Maybe the lifestyle practice is not the way things used to be, and maybe it’s not the path to industry fame. But, even so, we operate in a world where an advisor can grow a very nice lifestyle practice with a single support person, access to very high-tech investment solutions, dozens of insurance carriers, and communication platforms that allow for a powerful cohesive message to attract the very clients we wish to work with.
We can now create a calendar that results in many meaningful client touches, using group events, communications technology like webinars, video, social media, and client-facing investment solutions that are fully integrated with financial planning software. These tools do not require a billion-dollar practice. Not even close.
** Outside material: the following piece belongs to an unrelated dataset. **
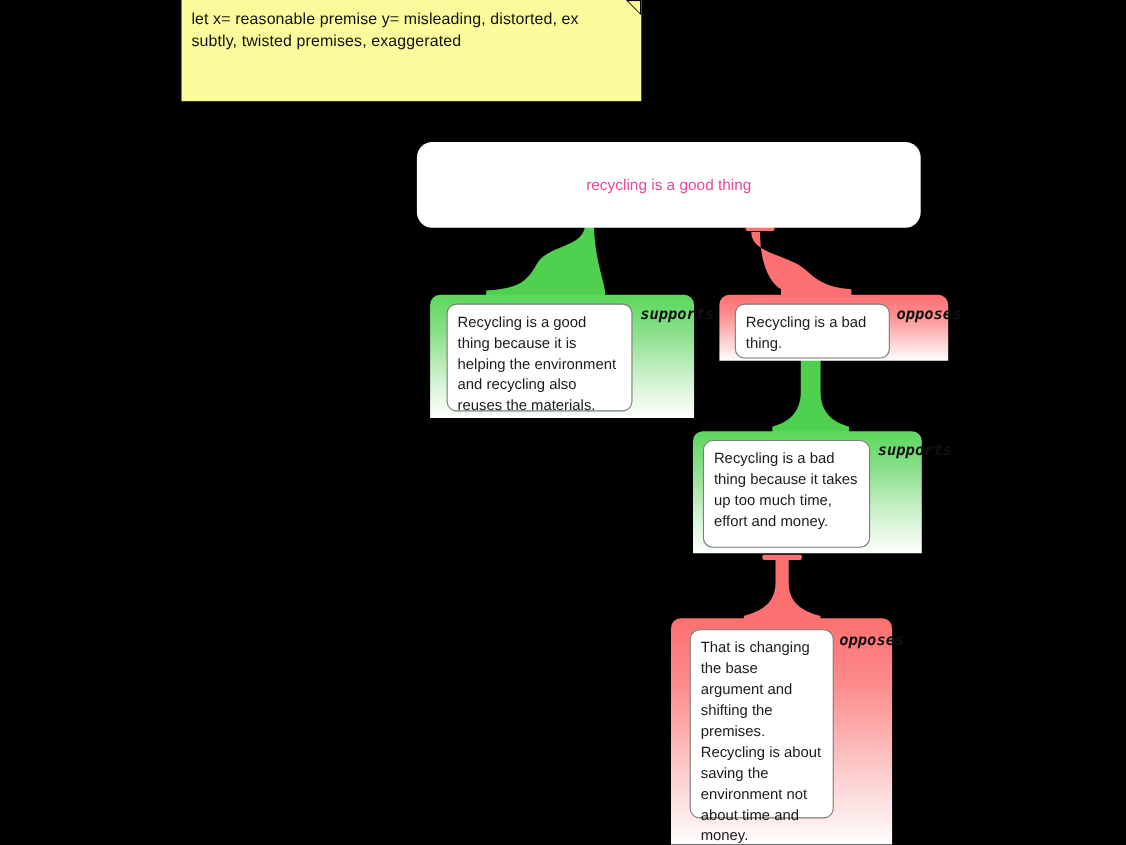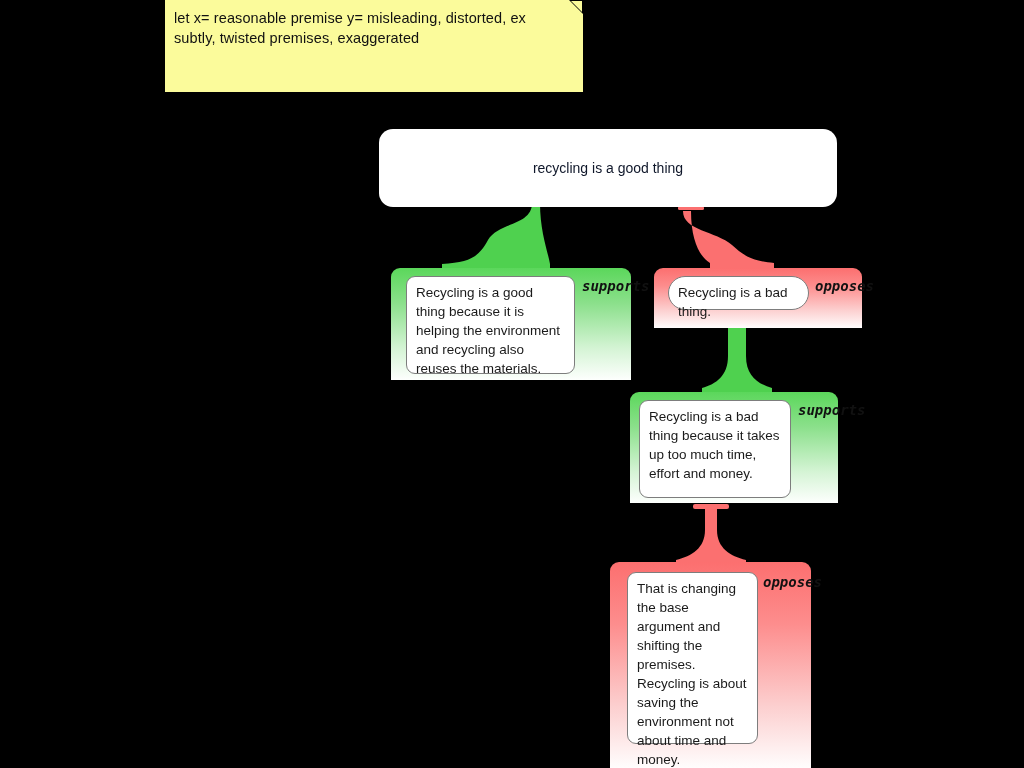"recycling is a good thing" .root-text { color: #0f172a -> #ec4899 }
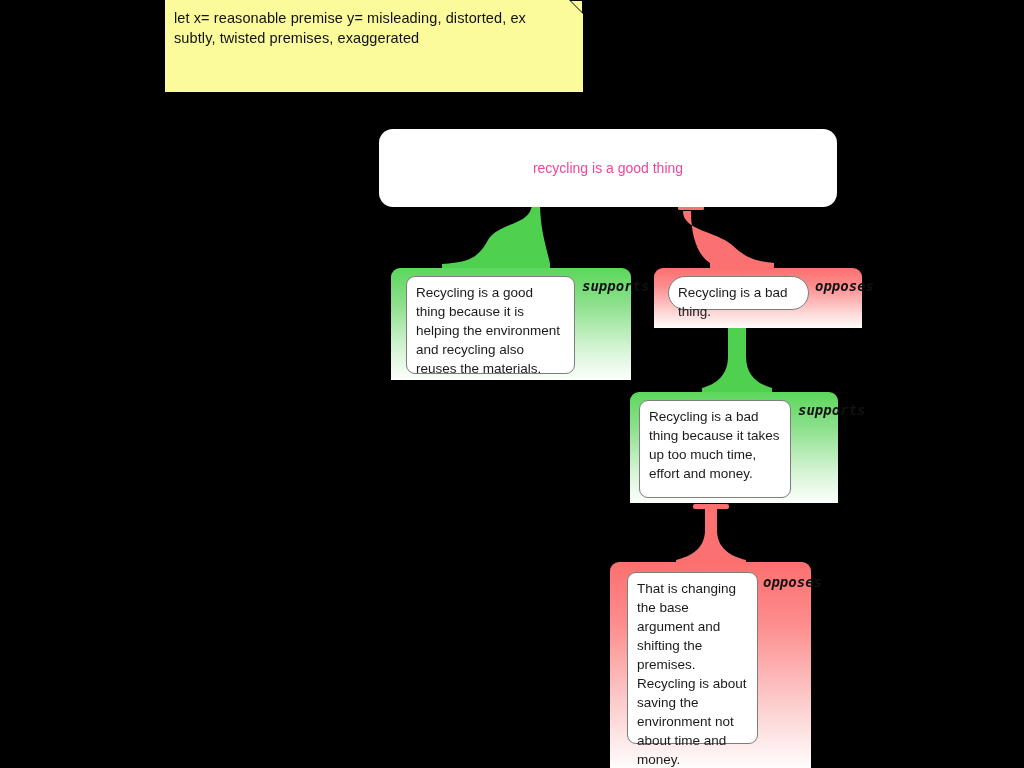"Recycling is a bad thing." div.node-inner { border-radius: 20px -> none; height: 34px -> 50px }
See, what we all seem to know, yet no one is saying, is that there is another way. Now, more than ever before, advisors have a distinct choice to make for themselves, without sacrificing any of the benefits for clients’ achievement of their goals. It’s truly an amazing time to be an advisor, without having to become bigger just for growth’s sake.
Ultimately, you and I must choose who we serve, how, and exactly how many we’ll serve. Without making the choice, we fall prey to decision-making that is unfocused and inefficient. The path toward being bigger and bigger can have some unintended consequences. We lease a big office then learn to regret it. We hire staff and then find out we could have simply used technology more effectively. We buy into a dream that wasn’t our dream at all, it was the dream of those who wish us well but don’t sit where we sit.
Sometimes bigger is better and growth is the necessary objective. But oftentimes, that’s simply the default decision when we fail to make the choice for ourselves. It’s a great time to have that choice, so make it wisely. I, for one, want to stand up and say that I don’t believe you have to have a huge firm to be successful. If you’re struggling with this decision yourself, the best medicine may be to think bigger about staying smaller. In this process, you may finally find the confidence to liberate yourself from everybody else’s agenda and instead choose to set your own.